Copy out the listing that follows, exactly, without its pictures.

▸ Material for the task
_ _ _ _ _

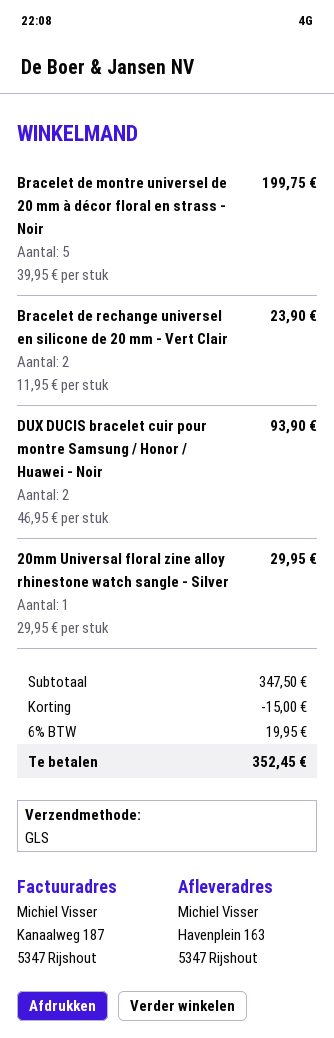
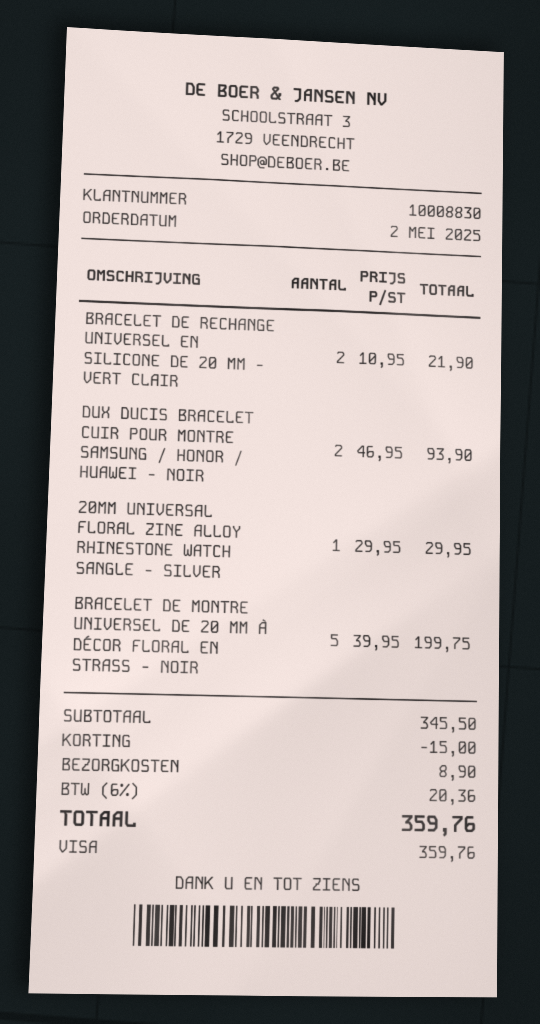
Bracelet de rechange universel en silicone de 20 mm - Vert Clair: 2 x 11.95 = 23.90 -> 2 x 10.95 = 21.90
subtotal: 347.50 -> 345.50
shipping: none -> 8.90
tax: 6% = 19.95 -> 6% = 20.36
total: 352.45 -> 359.76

_ _ _ _ _

▸ Solution to this problem
Bracelet de rechange universel en silicone de 20 mm - Vert Clair: 2 x 11.95 = 23.90 -> 2 x 10.95 = 21.90
subtotal: 347.50 -> 345.50
shipping: none -> 8.90
tax: 6% = 19.95 -> 6% = 20.36
total: 352.45 -> 359.76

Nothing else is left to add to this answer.